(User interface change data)
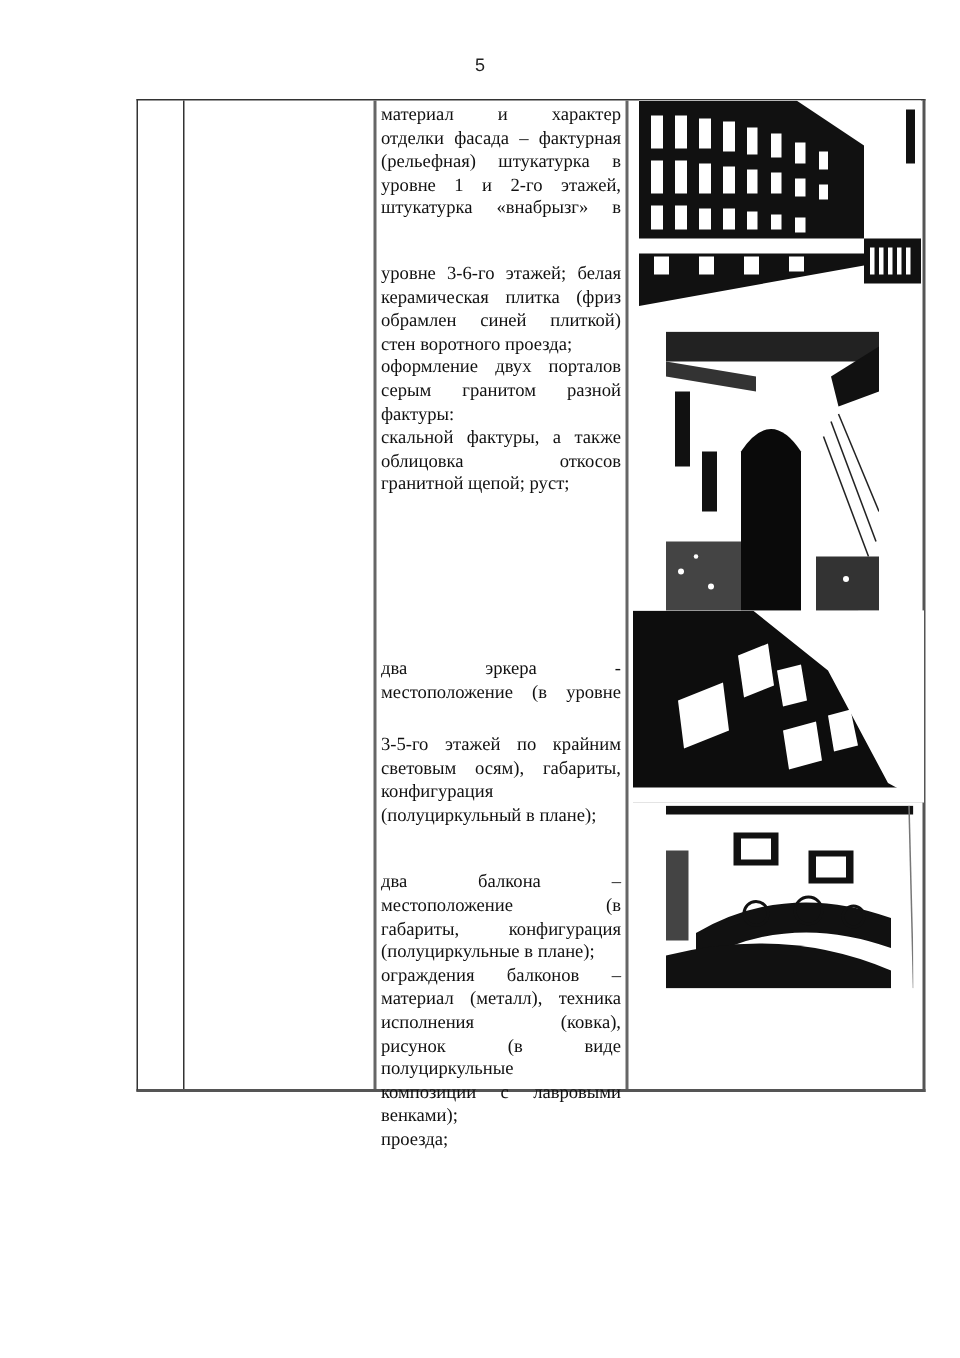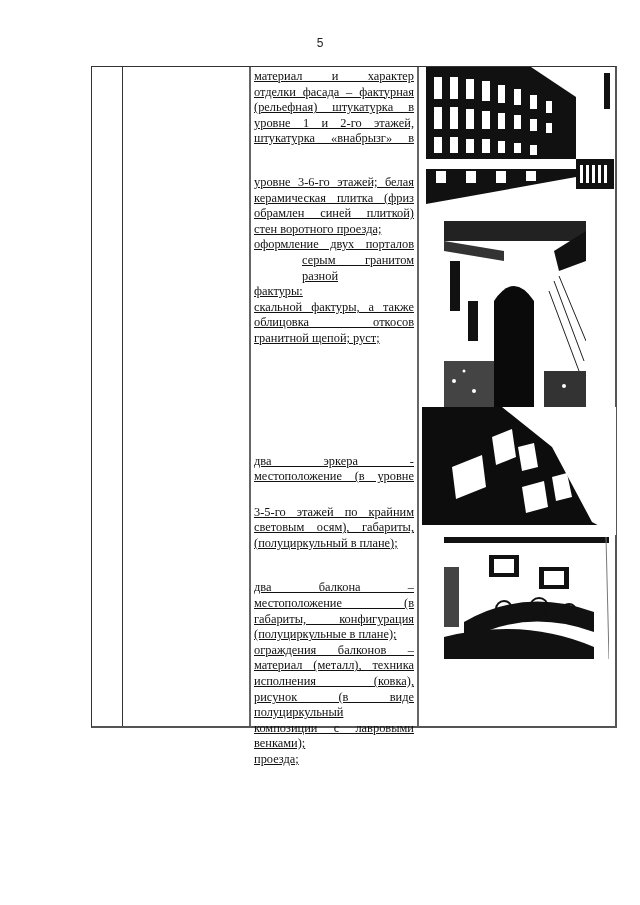--- a/index.html
+++ b/index.html
@@ -1,21 +1,21 @@
 <!DOCTYPE html>
 <html><head>
 <meta charset="utf-8">
 <style>
   html, body { margin: 0; padding: 0; background: #ffffff; }
   body { width: 640px; height: 905px; position: relative; overflow: hidden; font-family: "Liberation Serif", serif; color: #111; }
   .page-number { position: absolute; left: 0; width: 640px; top: 36px; text-align: center; font-family: "Liberation Sans", sans-serif; font-size: 12px; color: #222; }
   .table { position: absolute; left: 91px; top: 66px; width: 526px; height: 662px; border: 1px solid #333; border-bottom: 2px solid #555; border-right: 2px solid #555; box-sizing: border-box; }
   .col-line { position: absolute; top: 0; bottom: 0; width: 1px; background: #333; }
   .col-line.thick { width: 2px; background: #666; }
-  .text-cell { position: absolute; left: 162px; width: 160px; top: 2px; font-size: 12.4px; line-height: 15.6px; text-align: justify; text-decoration: underline; }
+  .text-cell { position: absolute; left: 162px; width: 160px; top: 2px; font-size: 12.4px; line-height: 15.6px; text-align: justify; }
   .para { margin: 0; }
   .photo { position: absolute; background: #fff; overflow: hidden; }
   .photo svg { display: block; width: 100%; height: 100%; }
 </style>
 </head>
 <body>
 
 <div class="page-number">5</div>
 
 <div class="table">
@@ -28,45 +28,46 @@
         <div class="para" style="text-align-last: justify;">материал и характер</div>
         <div class="para" style="text-align-last: justify;">отделки фасада – фактурная</div>
         <div class="para" style="text-align-last: justify;">(рельефная) штукатурка в</div>
         <div class="para" style="text-align-last: justify;">уровне 1 и 2-го этажей,</div>
         <div class="para" style="text-align-last: justify;">штукатурка «внабрызг» в</div>
         <div class="para" style="text-align-last: justify; margin-top: 28px;">уровне 3-6-го этажей; белая</div>
         <div class="para" style="text-align-last: justify;">керамическая плитка (фриз</div>
         <div class="para" style="text-align-last: justify;">обрамлен синей плиткой)</div>
         <div class="para">стен воротного проезда;</div>
         <div class="para" style="text-align-last: justify;">оформление двух порталов</div>
-        <div class="para" style="text-align-last: justify; margin-left: 48px;">серым гранитом разной</div>
+        <div class="para" style="text-align-last: justify;">серым гранитом разной</div>
         <div class="para">фактуры:</div>
         <div class="para" style="text-align-last: justify;">скальной фактуры, а также</div>
         <div class="para" style="text-align-last: justify;">облицовка откосов</div>
         <div class="para">гранитной щепой; руст;</div>
       </div>
     <div style="height:107px"></div>
     <div id="para-1">
         <div class="para" style="text-align-last: justify;">два эркера -</div>
         <div class="para" style="text-align-last: justify;">местоположение (в уровне</div>
         <div class="para" style="text-align-last: justify; margin-top: 20px;">3-5-го этажей по крайним</div>
         <div class="para" style="text-align-last: justify;">световым осям), габариты,</div>
+        <div class="para">конфигурация</div>
         <div class="para">(полуциркульный в плане);</div>
       </div>
     <div style="height:29px"></div>
     <div id="para-2">
         <div class="para" style="text-align-last: justify;">два балкона –</div>
         <div class="para" style="text-align-last: justify;">местоположение (в</div>
         <div class="para" style="text-align-last: justify;">габариты, конфигурация</div>
         <div class="para">(полуциркульные в плане);</div>
         <div class="para" style="text-align-last: justify;">ограждения балконов –</div>
         <div class="para" style="text-align-last: justify;">материал (металл), техника</div>
         <div class="para" style="text-align-last: justify;">исполнения (ковка),</div>
         <div class="para" style="text-align-last: justify;">рисунок (в виде</div>
-        <div class="para">полуциркульный</div>
+        <div class="para">полуциркульные</div>
         <div class="para" style="text-align-last: justify;">композиции с лавровыми</div>
         <div class="para">венками);</div>
         <div class="para">проезда;</div>
       </div>
   </div>
 
   <div class="photo" style="left:334px; top:0px; width:188px; height:137px;">
     <svg viewBox="0 0 188 137" preserveAspectRatio="none">
       <rect width="188" height="137" fill="#fff"></rect>
       <polygon points="0,0 105,0 150,30 150,110 0,137" fill="#111"></polygon>

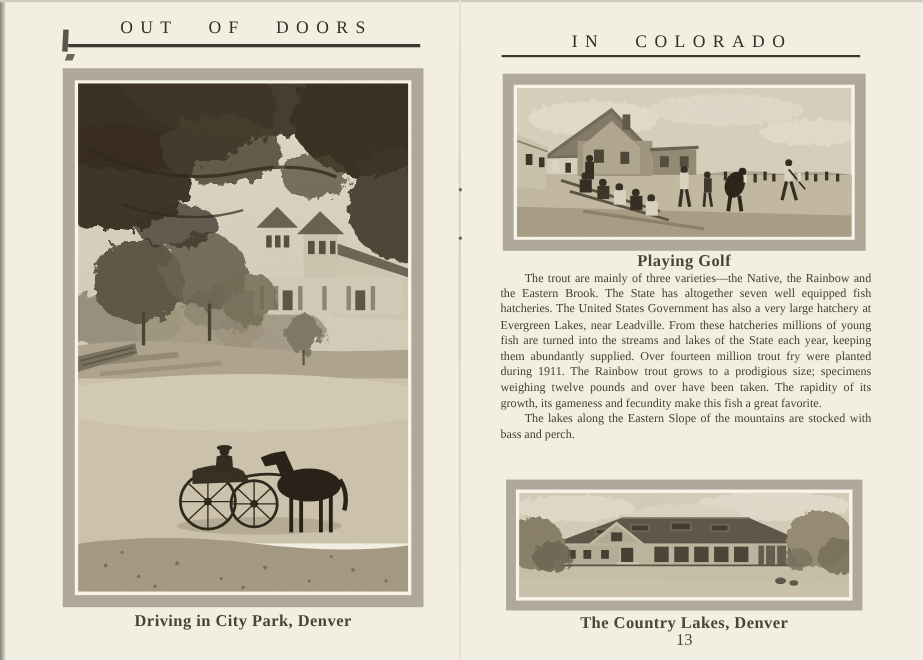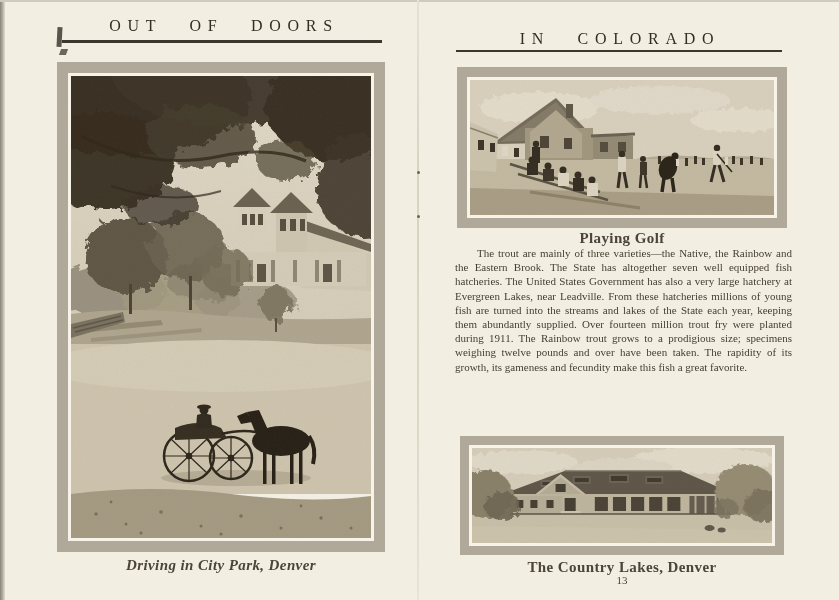--- a/index.html
+++ b/index.html
@@ -21,21 +21,21 @@
                 word-spacing:1.05em;white-space:nowrap;transform:translateX(-50%);}
   .head-rule{position:absolute;background:#3c372e;height:3px;}
   .head-rule.thin{height:2px;}
   
   .photo-frame{position:absolute;box-sizing:border-box;border:10px solid #b0a899;
                background:#f7f3e9;padding:3px;}
   .photo-frame svg{display:block;width:100%;height:100%;}
   
   .caption{position:absolute;transform:translateX(-50%);color:#4c443a;font-size:15px;
            font-weight:bold;letter-spacing:.4px;white-space:nowrap;}
-  .folio{position:absolute;transform:translateX(-50%);color:#4c443a;font-size:11px;}
+  .folio{position:absolute;transform:translateX(-50%);color:#4c443a;font-size:15px;}
   
   .bodytext{position:absolute;left:455px;top:246px;width:337px;color:#463f31;
             font-size:11px;line-height:14.2px;text-align:justify;}
   .bodytext p{margin:0;text-indent:22px;}
 </style>
 </head>
 <body>
 
 <div id="scan">
 
@@ -176,21 +176,21 @@
             <circle cx="280" cy="452" r="1.5"></circle>
             <circle cx="70" cy="457" r="1.6"></circle>
           <circle cx="150" cy="458" r="1.6"></circle>
             <circle cx="230" cy="430" r="1.4"></circle>
             <circle cx="40" cy="426" r="1.4"></circle>
         </g>
         <rect width="300" height="462" filter="url(#grain1)" opacity="0.55"></rect>
       </svg>
     </div>
 
-    <div class="caption" style="left:221px;top:557px;font-style:italic;">Driving in City Park, Denver</div>
+    <div class="caption" style="left:221px;top:557px;">Driving in City Park, Denver</div>
   </div>
 
   <div>
     <div class="running-head" style="left:620px;top:30px;">IN COLORADO</div>
     <div class="head-rule thin" style="left:456px;top:50px;width:326px;"></div>
 
     <div class="photo-frame" style="left:457px;top:67px;width:330px;height:161px;">
       <svg viewBox="0 0 304 135" preserveAspectRatio="none">
         <defs>
           <filter id="grain2">
@@ -284,20 +284,21 @@
           <rect x="255" y="77" width="3" height="8" fill="#e0d8c6"></rect>
         </g>
         <path d="M60,112 L170,128" stroke="#8d8268" stroke-width="3"></path>
         <rect width="304" height="135" filter="url(#grain2)" opacity="0.5"></rect>
       </svg>
     </div>
     <div class="caption" style="left:622px;top:230px;">Playing Golf</div>
 
     <div class="bodytext">
       <p>The trout are mainly of three varieties—the Native, the Rainbow and the Eastern Brook. The State has altogether seven well equipped fish hatcheries. The United States Government has also a very large hatchery at Evergreen Lakes, near Leadville. From these hatcheries millions of young fish are turned into the streams and lakes of the State each year, keeping them abundantly supplied. Over fourteen million trout fry were planted during 1911. The Rainbow trout grows to a prodigious size; specimens weighing twelve pounds and over have been taken. The rapidity of its growth, its gameness and fecundity make this fish a great favorite.</p>
+      <p>The lakes along the Eastern Slope of the mountains are stocked with bass and perch.</p>
     </div>
 
     <div class="photo-frame" style="left:460px;top:436px;width:324px;height:119px;border-width:9px;">
       <svg viewBox="0 0 298 95" preserveAspectRatio="none">
         <defs>
           <filter id="grain3">
               <feTurbulence type="fractalNoise" baseFrequency="0.85" numOctaves="2"></feTurbulence>
             <feColorMatrix type="matrix" values="0 0 0 0 0.25  0 0 0 0 0.21  0 0 0 0 0.16  0 0 0 0.15 0"></feColorMatrix>
             </filter>
           <filter id="rough3">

Exercise: Search the data above for the word "Driving". Copy each line it is in.

Task response:
-    <div class="caption" style="left:221px;top:557px;font-style:italic;">Driving in City Park, Denver</div>
+    <div class="caption" style="left:221px;top:557px;">Driving in City Park, Denver</div>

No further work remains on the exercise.